Sustainability is a critical component of brand value in Asia – and Chinese companies are falling behind

         

World Trademark Review, February 27, 2017

Asian Correspondent announced the release of the inaugural edition of its CSR50 Index last week, with the new ranking intended to highlight the “environmentally-conscious companies” that have done the most to “promote sustainable practice within the Asia region” in the past year.

In recent years, corporate social responsibility (CSR), eco-friendly credentials and commitment to sustainable development have become increasingly important features of brand-building, and the Asia-Pacific region is no exception. As Asian economies grow at breakneck pace, brands must be able to live up to the expectations of consumers, who have more disposable income and are able to exercise more choice in their purchasing decisions than ever before. In addition, more and more products and services developed in the region are finding a worldwide audience, further raising their profile and their need to demonstrate economic and environmental responsibility.

Underlining the impact this is having on boardrooms, 79% of Asia-based executives polled by Ethical Corporation for its 2016 State of Responsible Business Report stated that their CEO is convinced of the value of sustainability, with 50% regularly reporting their company’s sustainability performance to senior management. Interestingly, 65% said that sustainability is a revenue driver for their business; while 90% - more than in either Europe or North America – reported that CSR is an increasingly important part of their company’s business strategy.

You can view the full CSR50 Index here; the chart below groups the brand owners on the list by country.

As might be expected, the region’s most developed economies dominate the index, with Japanese companies making up close to quarter of the list and Hong Kong, Singapore, South Korea and Taiwan also with strong showings.

Of concern for Chinese politicians and brand owners alike is the country’s relatively woeful showing on the index. China and India are by far the largest of the 12 countries that were included in the CSR50 analysis, yet only Lenovo from the former makes the final listing (Hong Kong boasts five entrants, but as a separate legal jurisdiction with its own business regulatory system it makes sense to consider these separately). India – often considered significantly behind its neighbour in development terms – provides an impressive 12% of the index, while emerging markets Indonesia, Thailand and the Philippines also all manage to beat China’s contribution.

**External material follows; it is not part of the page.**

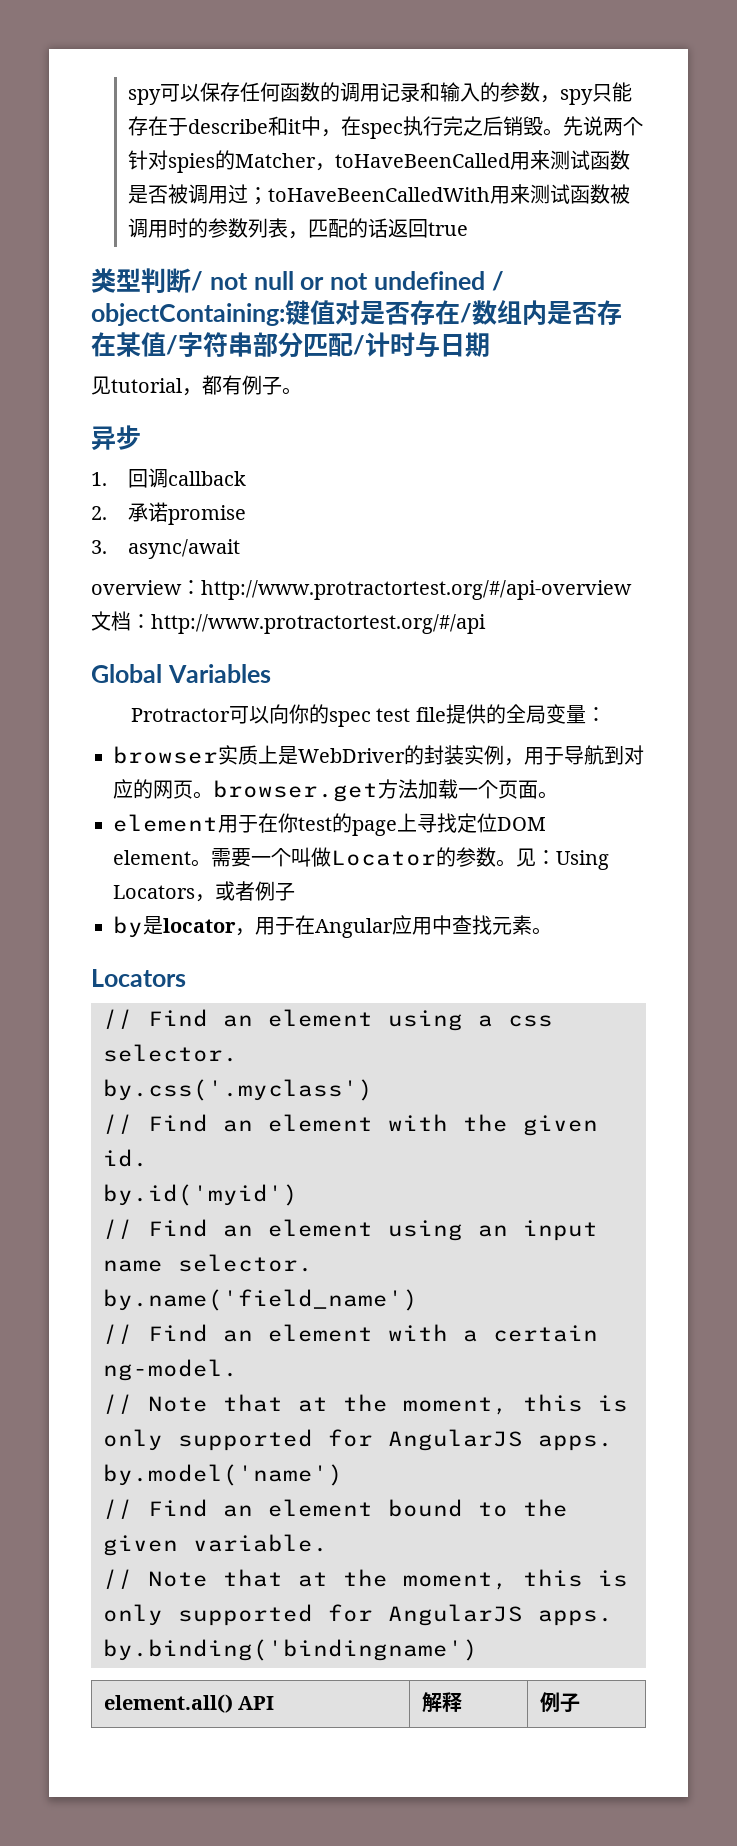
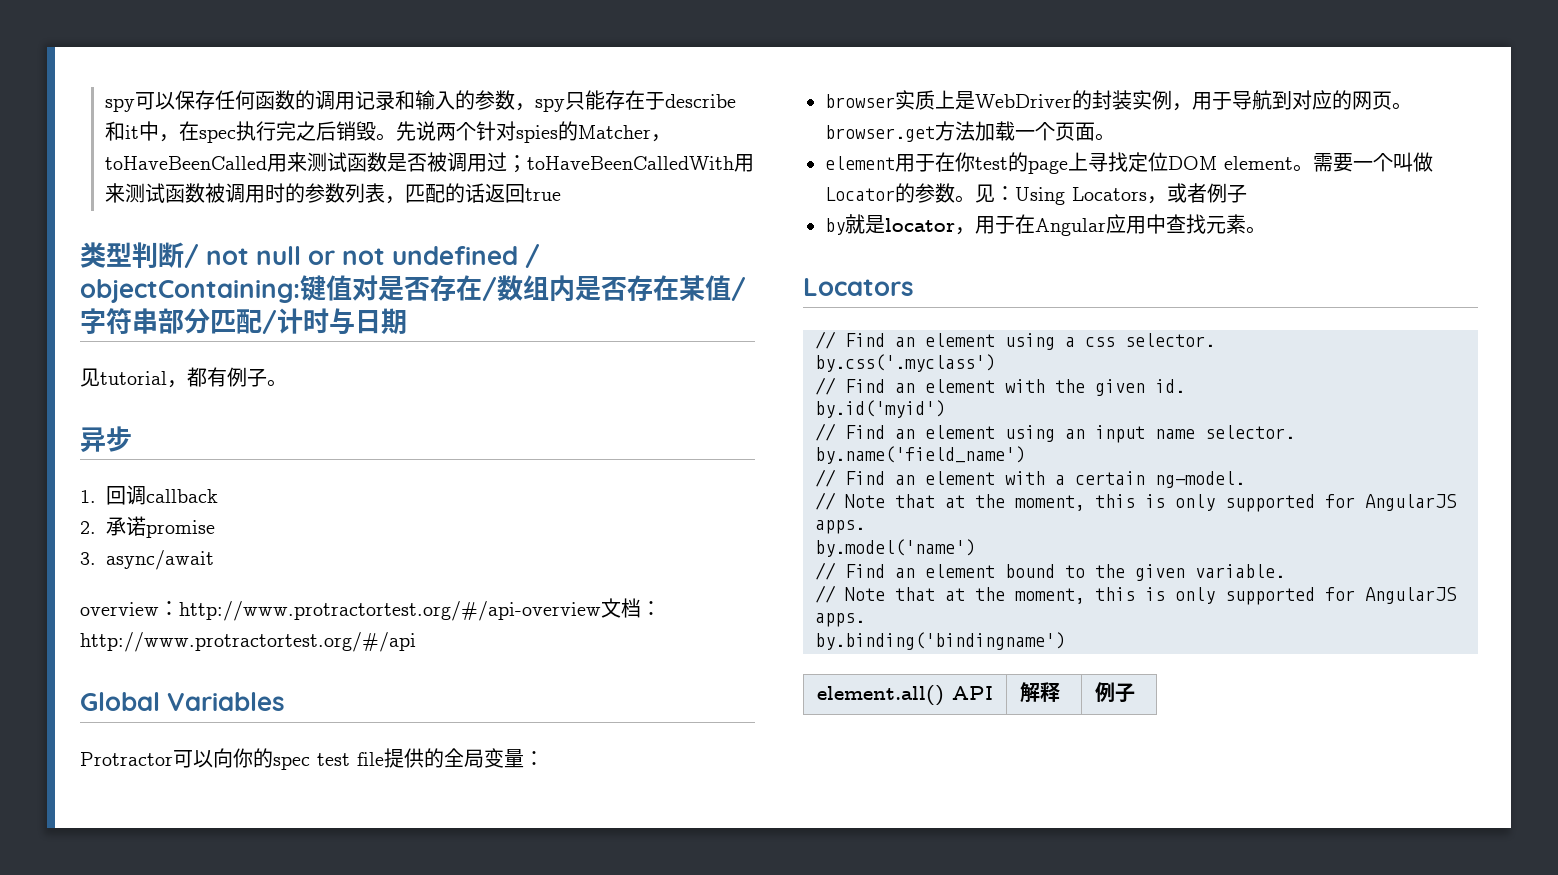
(143, 927) none -> [845,214,865,234] 就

The cultivation of a brand associated with sustainability – and CSR more generally – is an effort that clearly goes beyond in-house trademark departments. Nevertheless, trademark counsel, in Asia and elsewhere, are in prime position to contribute to the process, thanks to their insight on legal, regulatory and customer-facing functions. By doing so, they could prove their value to the wider organisation at a time when sustainability is more important than ever.